Segment Open

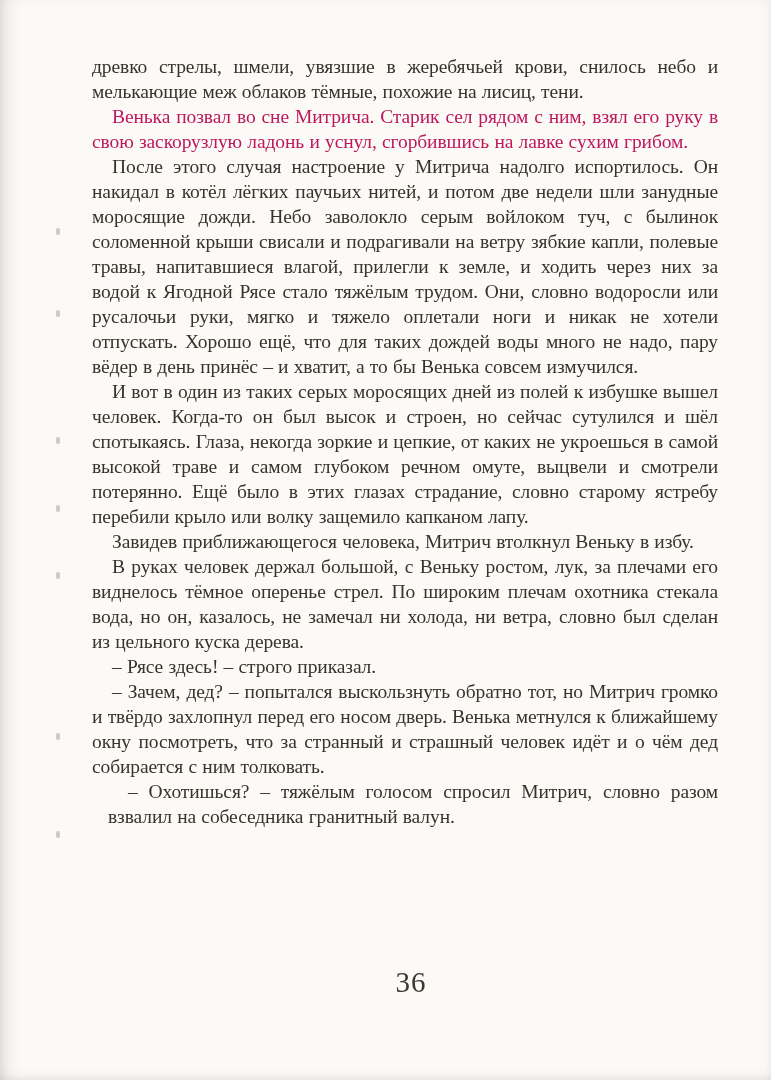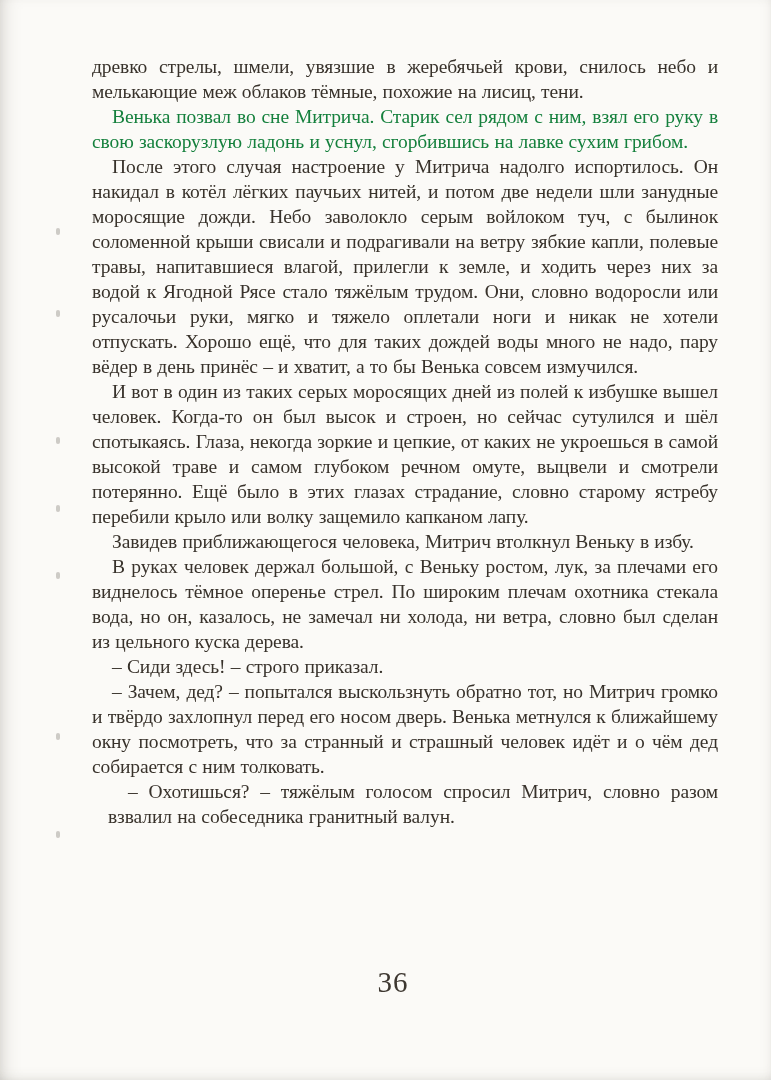--- a/index.html
+++ b/index.html
@@ -38,21 +38,21 @@
     letter-spacing: -0.1px;
     word-spacing: 0.5px;
     hyphens: auto;
     -webkit-hyphens: auto;
   }
   .para.indent {
     text-indent: 20px;
   }
   .page-number {
     position: absolute;
-    left: 80px;
+    left: 98px;
     width: 626px;
     top: 966px;
     text-align: center;
     font-size: 29px;
     color: #3d3730;
     letter-spacing: 1px;
   }
   
   .gutter-speck {
     position: absolute;
@@ -72,24 +72,24 @@
   <div class="gutter-speck" style="top:310px"></div>
   <div class="gutter-speck" style="top:437px"></div>
   <div class="gutter-speck" style="top:505px"></div>
   <div class="gutter-speck" style="top:572px"></div>
   <div class="gutter-speck" style="top:733px"></div>
   <div class="gutter-speck" style="top:831px"></div>
 
   <main class="text-col">
 
   <p class="para" lang="ru" style="color: rgb(56, 50, 43);">древко стрелы, шмели, увязшие в жеребячьей крови, снилось небо и мелькающие меж облаков тёмные, похожие на лисиц, тени.</p>
-      <p class="para indent" lang="ru" style="color: #15803d;">Венька позвал во сне Митрича. Старик сел рядом с ним, взял его руку в свою заскорузлую ладонь и уснул, сгорбившись на лавке сухим грибом.</p>
+      <p class="para indent" lang="ru" style="color: #be185d;">Венька позвал во сне Митрича. Старик сел рядом с ним, взял его руку в свою заскорузлую ладонь и уснул, сгорбившись на лавке сухим грибом.</p>
       <p class="para indent" lang="ru" style="color: rgb(56, 50, 43);">После этого случая настроение у Митрича надолго испортилось. Он накидал в котёл лёгких паучьих нитей, и потом две недели шли занудные моросящие дожди. Небо заволокло серым войлоком туч, с былинок соломенной крыши свисали и подрагивали на ветру зябкие капли, полевые травы, напитавшиеся влагой, прилегли к земле, и ходить через них за водой к Ягодной Рясе стало тяжёлым трудом. Они, словно водоросли или русалочьи руки, мягко и тяжело оплетали ноги и никак не хотели отпускать. Хорошо ещё, что для таких дождей воды много не надо, пару вёдер в день принёс – и хватит, а то бы Венька совсем измучился.</p>
       <p class="para indent" lang="ru" style="color: rgb(56, 50, 43);">И вот в один из таких серых моросящих дней из полей к избушке вышел человек. Когда-то он был высок и строен, но сейчас сутулился и шёл спотыкаясь. Глаза, некогда зоркие и цепкие, от каких не укроешься в самой высокой траве и самом глубоком речном омуте, выцвели и смотрели потерянно. Ещё было в этих глазах страдание, словно старому ястребу перебили крыло или волку защемило капканом лапу.</p>
       <p class="para indent" lang="ru" style="color: rgb(56, 50, 43);">Завидев приближающегося человека, Митрич втолкнул Веньку в избу.</p>
       <p class="para indent" lang="ru" style="color: rgb(56, 50, 43);">В руках человек держал большой, с Веньку ростом, лук, за плечами его виднелось тёмное оперенье стрел. По широким плечам охотника стекала вода, но он, казалось, не замечал ни холода, ни ветра, словно был сделан из цельного куска дерева.</p>
-      <p class="para indent" lang="ru" style="color: rgb(56, 50, 43);">– Сиди здесь! – строго приказал.</p>
+      <p class="para indent" lang="ru" style="color: rgb(56, 50, 43);">– Рясе здесь! – строго приказал.</p>
       <p class="para indent" lang="ru" style="color: rgb(56, 50, 43);">– Зачем, дед? – попытался выскользнуть обратно тот, но Митрич громко и твёрдо захлопнул перед его носом дверь. Венька метнулся к ближайшему окну посмотреть, что за странный и страшный человек идёт и о чём дед собирается с ним толковать.</p>
       <p class="para indent" lang="ru" style="color: rgb(56, 50, 43); margin-left: 16px;">– Охотишься? – тяжёлым голосом спросил Митрич, словно разом взвалил на собеседника гранитный валун.</p>
     </main>
 
   <div class="page-number">36</div>
 </div>
 
 </body></html>

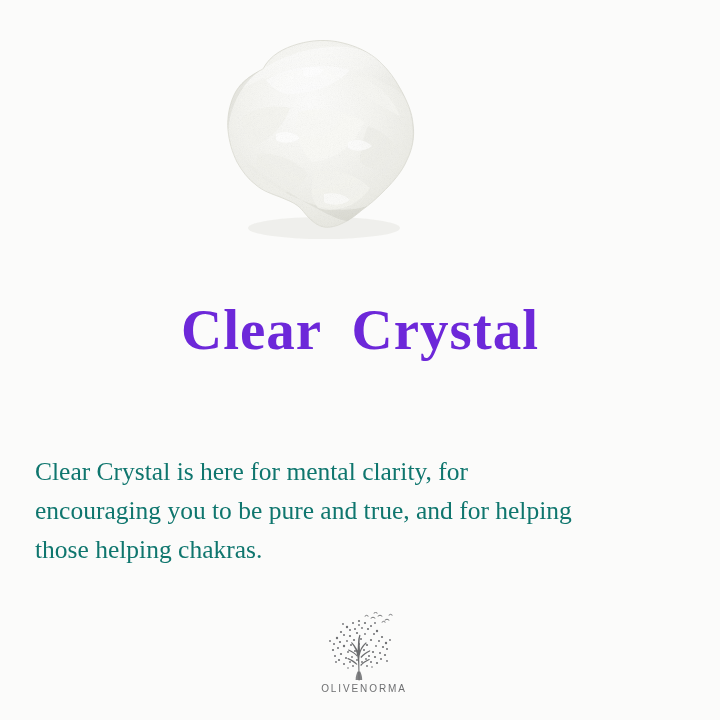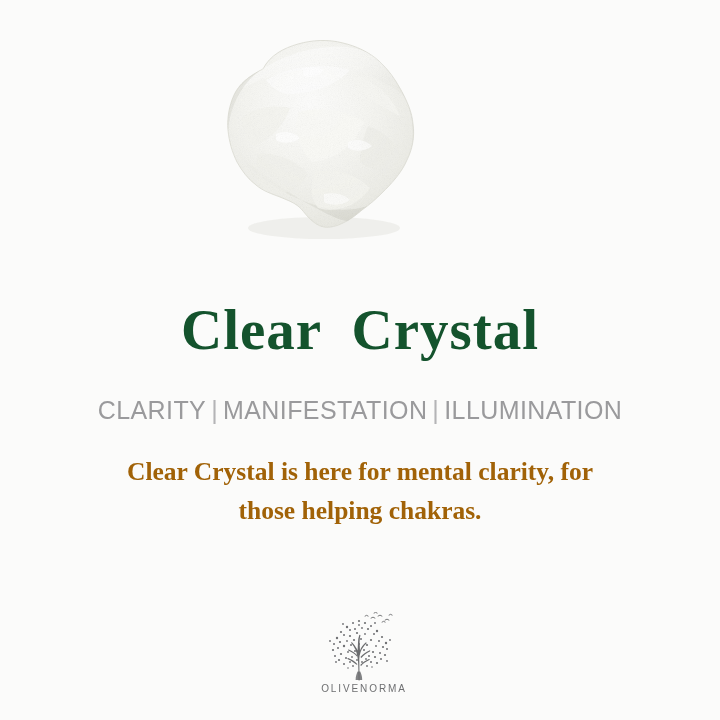--- a/index.html
+++ b/index.html
@@ -47,21 +47,21 @@
   .title {
     position: absolute;
     left: 0;
     top: 296px;
     width: 720px;
     text-align: center;
     font-family: "Liberation Serif", serif;
     font-size: 57px;
     font-weight: 700;
     letter-spacing: 1px;
-    color: #14532d;
+    color: #6d28d9;
     line-height: 1.18;
     white-space: pre;
   }
 
   
   .subtitle {
     position: absolute;
     left: 0;
     top: 395px;
     width: 720px;
@@ -79,25 +79,25 @@
     font-weight: 300;
     padding: 0 5px;
   }
 
   
   .body-copy {
     position: absolute;
     left: 35px;
     top: 452px;
     width: 650px;
-    text-align: center;
+    text-align: left;
     font-family: "Liberation Serif", serif;
     font-size: 25.5px;
-    font-weight: 700;
-    color: #a16207;
+    font-weight: 400;
+    color: #0f766e;
     line-height: 39px;
   }
   .body-copy .line {
     display: block;
     white-space: nowrap;
   }
 
   
   .brand {
     position: absolute;
@@ -208,24 +208,24 @@
           <path d="M196 70 C206 88 210 110 204 134 L210 134 C214 108 210 84 200 66 Z" fill="#dcdcd4" opacity="0.45"></path>
 
           <rect x="0" y="0" width="235" height="232" filter="url(#grain)" fill="#cfcfc6" opacity="0.5"></rect>
         </g>
       </svg>
     </div>
   </div>
 
   <div class="title">Clear  Crystal</div>
 
-  <div class="subtitle"><span>CLARITY</span><span class="sep">|</span><span>MANIFESTATION</span><span class="sep">|</span><span>ILLUMINATION</span></div>
 
   <div class="body-copy">
     <span class="line">Clear Crystal is here for mental clarity, for</span>
+    <span class="line">encouraging you to be pure and true, and for helping</span>
     <span class="line">those helping chakras.</span>
   </div>
 
   <div class="brand">
     <svg class="brand-mark" viewBox="0 0 86 70" xmlns="http://www.w3.org/2000/svg">
       <g fill="#6b6c6e">
 
         <path d="M41.6 68.5 L41.2 52 C41.0 47 40.2 42 38.4 37.6
                  C37.4 35.2 36.0 33.0 34.4 31.2
                  C33.8 30.5 34.6 29.8 35.2 30.4

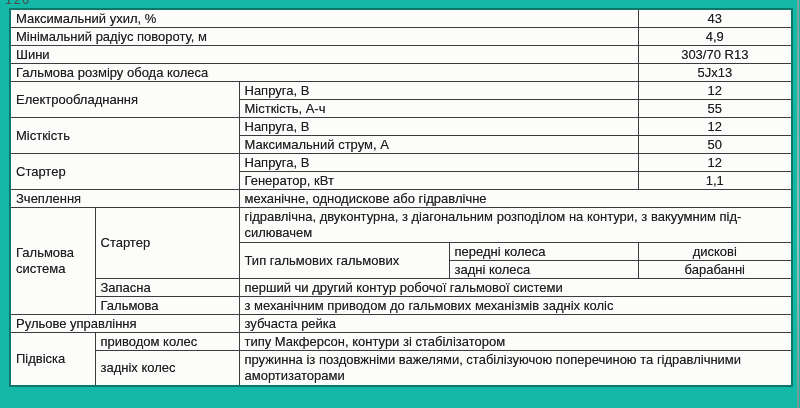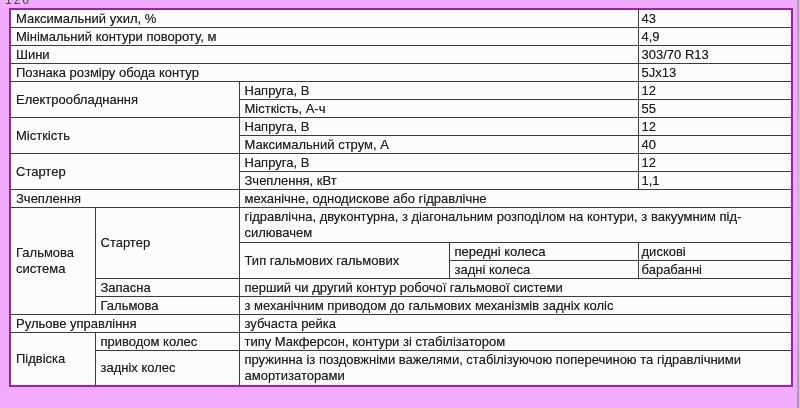--- a/index.html
+++ b/index.html
@@ -4,21 +4,21 @@
 <style>
   html, body {
     margin: 0;
     padding: 0;
     background: #ffffff;
   }
   .page {
     position: relative;
     width: 800px;
     height: 408px;
-    background: #f0abfc;
+    background: #14b8a6;
     overflow: hidden;
     font-family: "Liberation Sans", sans-serif;
     color: #1d1d1d;
   }
   .corner-note {
     position: absolute;
     top: -7px;
     left: 5px;
     font-size: 12px;
     color: #4a4a4a;
@@ -45,23 +45,23 @@
   .spec-table td {
     border: 1.5px solid #3c3c3c;
     font-size: 13px;
     line-height: 16px;
     height: 17px;
     padding: 0 5px;
     vertical-align: middle;
     text-shadow: 0 0 0.4px rgba(20,20,20,0.55);
     overflow: hidden;
   }
-  .spec-table { border: 2px solid #a21caf; }
+  .spec-table { border: 2px solid #0f766e; }
   .spec-table .val {
-    text-align: left;
+    text-align: center;
     padding: 0 3px;
     border-radius: 6px;
   }
   .spec-table .pre {
     white-space: pre-line;
     margin-left: 16px;
   }
   .spec-table .h2 { height: 34px; }
 </style>
 </head>
@@ -80,59 +80,59 @@
       <col style="width:189px">
       <col style="width:154px">
     </colgroup>
     <tbody>
 
       <tr>
         <td colspan="4">Максимальний ухил, %</td>
         <td class="val">43</td>
       </tr>
       <tr>
-        <td colspan="4">Мінімальний контури повороту, м</td>
+        <td colspan="4">Мінімальний радіус повороту, м</td>
         <td class="val">4,9</td>
       </tr>
       <tr>
         <td colspan="4">Шини</td>
         <td class="val">303/70 R13</td>
       </tr>
       <tr>
-        <td colspan="4">Познака розміру обода контур</td>
+        <td colspan="4">Гальмова розміру обода колеса</td>
         <td class="val">5Jx13</td>
       </tr>
 
       <tr>
         <td colspan="2" rowspan="2">Електрообладнання</td>
         <td colspan="2">Напруга, В</td>
         <td class="val">12</td>
       </tr>
       <tr>
         <td colspan="2">Місткість, А-ч</td>
         <td class="val">55</td>
       </tr>
 
       <tr>
         <td colspan="2" rowspan="2">Місткість</td>
         <td colspan="2">Напруга, В</td>
         <td class="val">12</td>
       </tr>
       <tr>
         <td colspan="2">Максимальний струм, А</td>
-        <td class="val">40</td>
+        <td class="val">50</td>
       </tr>
 
       <tr>
         <td colspan="2" rowspan="2">Стартер</td>
         <td colspan="2">Напруга, В</td>
         <td class="val">12</td>
       </tr>
       <tr>
-        <td colspan="2">Зчеплення, кВт</td>
+        <td colspan="2">Генератор, кВт</td>
         <td class="val">1,1</td>
       </tr>
 
       <tr>
         <td colspan="2">Зчеплення</td>
         <td colspan="3">механічне, однодискове або гідравлічне</td>
       </tr>
 
       <tr>
         <td rowspan="5">Гальмова система</td>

Segment Closed

Which lines of the listing contain the string "строго"? Copy every one of them.

-      <p class="para indent" lang="ru" style="color: rgb(56, 50, 43);">– Сиди здесь! – строго приказал.</p>
+      <p class="para indent" lang="ru" style="color: rgb(56, 50, 43);">– Рясе здесь! – строго приказал.</p>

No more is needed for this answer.